What feat did Google Translate achieve lately? Quoting from an article on Google Research Blog:
“In “Google’s Multilingual Neural Machine Translation System: Enabling Zero-Shot Translation”, we address this challenge [challenge of translating between multiple languages] by extending our previous GNMT system, allowing for a single system to translate between multiple languages. Our proposed architecture requires no change in the base GNMT system, but instead uses an additional “token” at the beginning of the input sentence to specify the required target language to translate to. In addition to improving translation quality, our method also enables “Zero-Shot Translation” — translation between language pairs never seen explicitly by the system.”
In layman’s language, GNMT empowers Google to translate between languages it has never seen before.
Artificial intelligence has progressed leaps and bounds, isn’t it?
3. Google dreams of transforming its assistant to a Star-Trek computer.
Imagine yourself giving a command to a Star-Trek computer ten years down the line. How does it feel? Yes, Google has already plunged to transforming this dream into reality.

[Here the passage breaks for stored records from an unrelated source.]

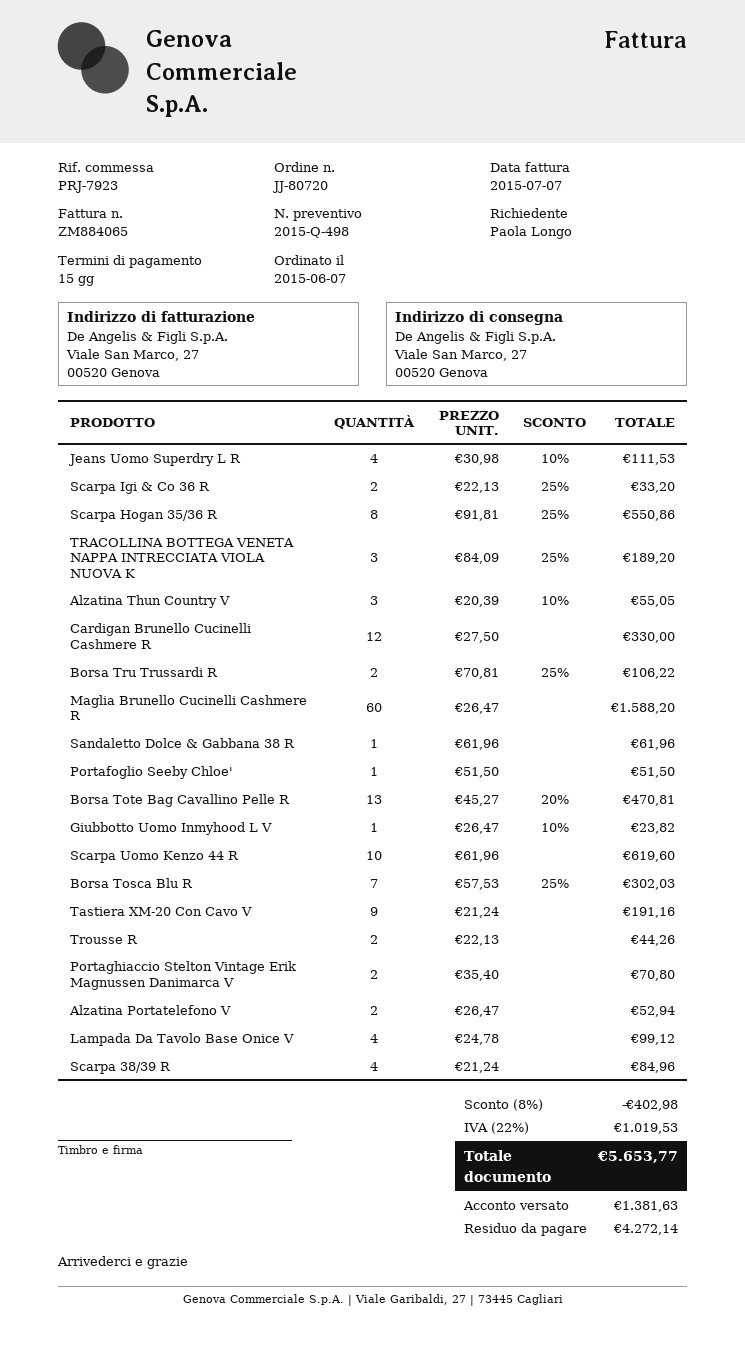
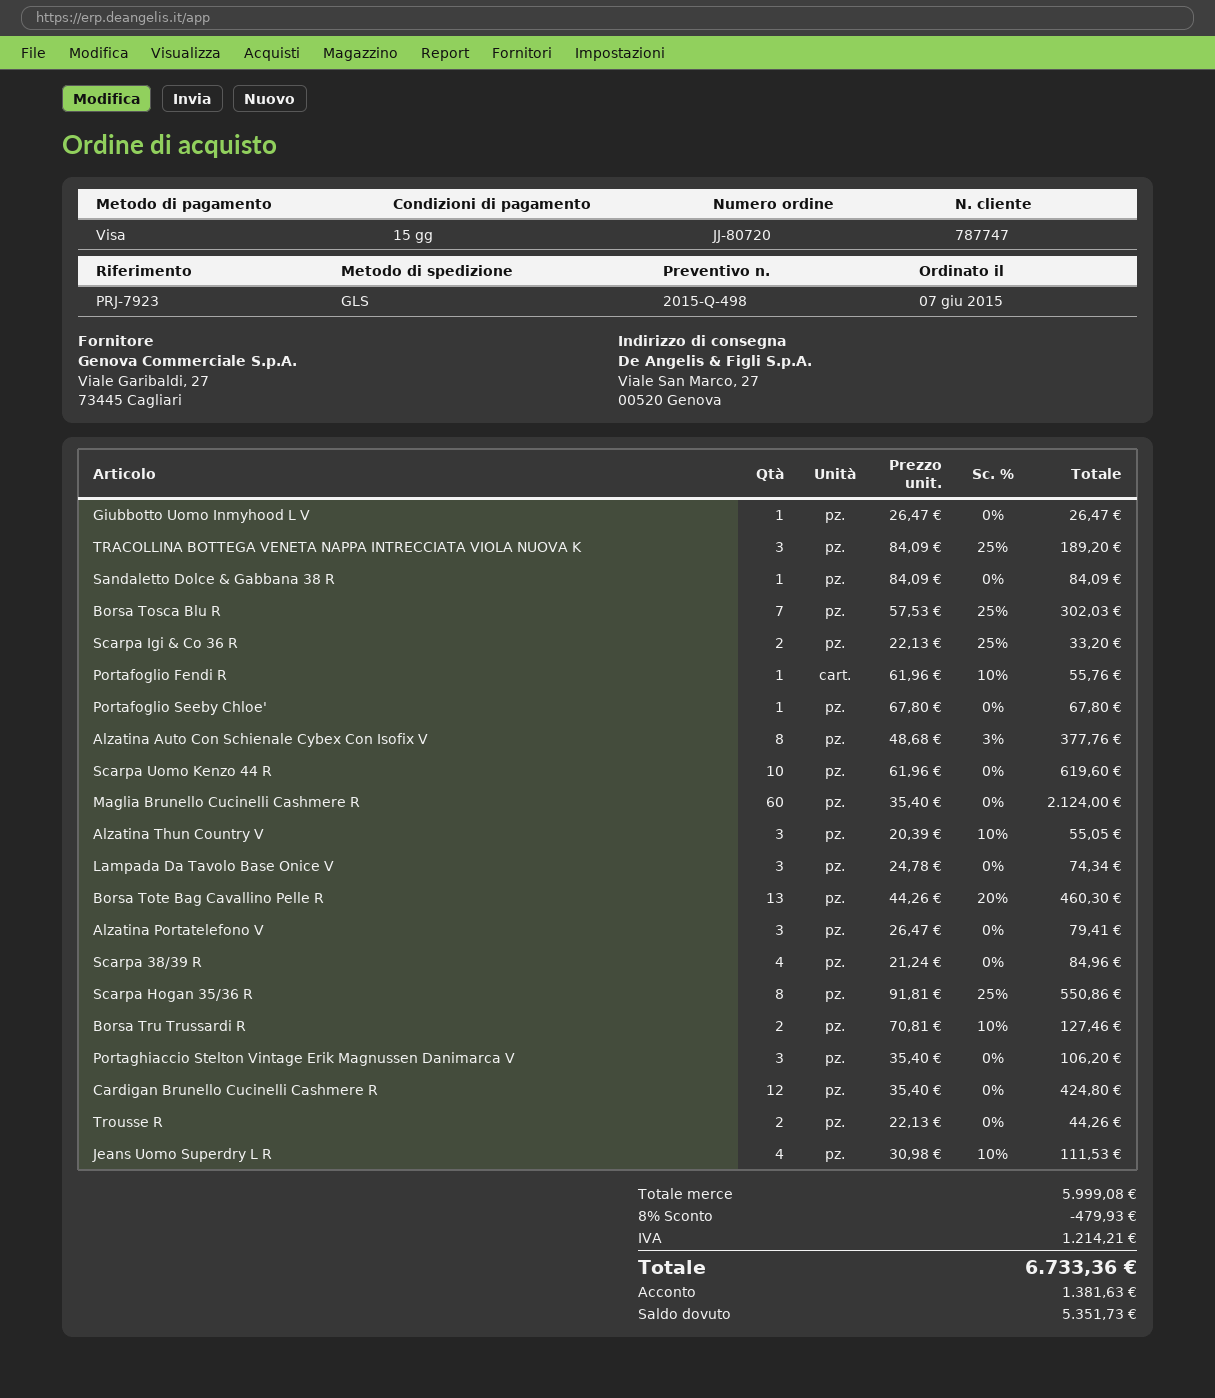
Cardigan Brunello Cucinelli Cashmere R: 12 x 27.50 = 330.00 -> 12 x 35.40 = 424.80
Borsa Tru Trussardi R: 2 x 70.81 - 25% = 106.22 -> 2 x 70.81 - 10% = 127.46
Maglia Brunello Cucinelli Cashmere R: 60 x 26.47 = 1588.20 -> 60 x 35.40 = 2124.00
Sandaletto Dolce & Gabbana 38 R: 1 x 61.96 = 61.96 -> 1 x 84.09 = 84.09
Portafoglio Seeby Chloe': 1 x 51.50 = 51.50 -> 1 x 67.80 = 67.80
Borsa Tote Bag Cavallino Pelle R: 13 x 45.27 - 20% = 470.81 -> 13 x 44.26 - 20% = 460.30
Giubbotto Uomo Inmyhood L V: 1 x 26.47 - 10% = 23.82 -> 1 x 26.47 = 26.47
Tastiera XM-20 Con Cavo V: 9 x 21.24 = 191.16 -> none
Portaghiaccio Stelton Vintage Erik Magnussen Danimarca V: 2 x 35.40 = 70.80 -> 3 x 35.40 = 106.20
Alzatina Portatelefono V: 2 x 26.47 = 52.94 -> 3 x 26.47 = 79.41
Lampada Da Tavolo Base Onice V: 4 x 24.78 = 99.12 -> 3 x 24.78 = 74.34
Portafoglio Fendi R: none -> 1 x 61.96 - 10% = 55.76
Alzatina Auto Con Schienale Cybex Con Isofix V: none -> 8 x 48.68 - 3% = 377.76
discount: 8% = 402.98 -> 8% = 479.93
tax: 1019.53 -> 1214.21
total: 5653.77 -> 6733.36
balance: 4272.14 -> 5351.73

The company believes that machine learning has advanced to this extent and they can achieve this very soon. While you might have dealt with several assistants already, including Google’s very own assistant, this would be an entirely new experience.
If this becomes a reality, Google would secure an integral place in the market and rule the internet era for many more years.
4. 96% of Google’s Income comes from selling stuff to you
Why do you think Gmail, Maps, Drive and almost everything else from the house of Google comes free of cost? Why does Google want you to use the apps for free while they gladly bear the expenses?
Ever heard of this quote?
By using these apps (and almost every service offered by Google), you agree to let the apps send information about your likes and dislikes, what you love to do and what you don’t, which products you buy, what you like to watch online, what you believe in and what not.
And what does Google do with this information? Simple. They sell this data to advertisers for money. Advertisers use this data to sell more targeted products and services.
Catch yourself next time you say “Google is a search engine”. It is, sure, but more than that.
5. Almost every Google’s hardware product is a copied concept
And you thought Google produces unique stuff every single time.
This is not a point of criticism. You don’t need to be the first to be successful, you can always do better and outsmart your competitors.
Pixel is inspired by the iPhone. Google Home is copied from Amazon Tap. Even Android was developed looking at the success of Windows Phone and iOS, though it doesn’t come in the hardware category. Google felt the advent of mobiles could ruin their dominion.
Interestingly, none of them managed to gain popularity or a hype. Google Glass remained in beta forever. Motorola was given away to Lenovo.
6. Google is hiding a few places in Google Earth
Try navigating to Baler Lake (Canada) in Google Earth. You will be surprised when you see this:
Google is hiding a few more places in Google Earth. These include, but are not restricted to: Ramstein Air Force Base (Germany), Pacific Northwest (USA) and Mobil Oil Corporation (Buffalo).
Why does it do that? The reason still remains unknown.
7. Google Knowledge Graph may completely take over search
Try searching for “Mahatma Gandhi (or any famous personality) quotes” on Google:
Similarly. Search for “Books by Ruskin Bond”, “Chainsmokers Songs” or something like that. Google will present some information above the search results, which most probably will satisfy your query. You might even encounter these randomly, such as like this:
What you just saw is known as a “featured snippet”. Such semantic search results are powered by the “Google Knowledge Graph”, and Google is gearing up to make it the future of search.
How convenient would it be for the users to find the information in one click? Sure, it would be great. But what would happen to the bloggers and the internet marketers whose livelihood is based on this highly targeted organic traffic? This is one of the most pathetic Google secrets.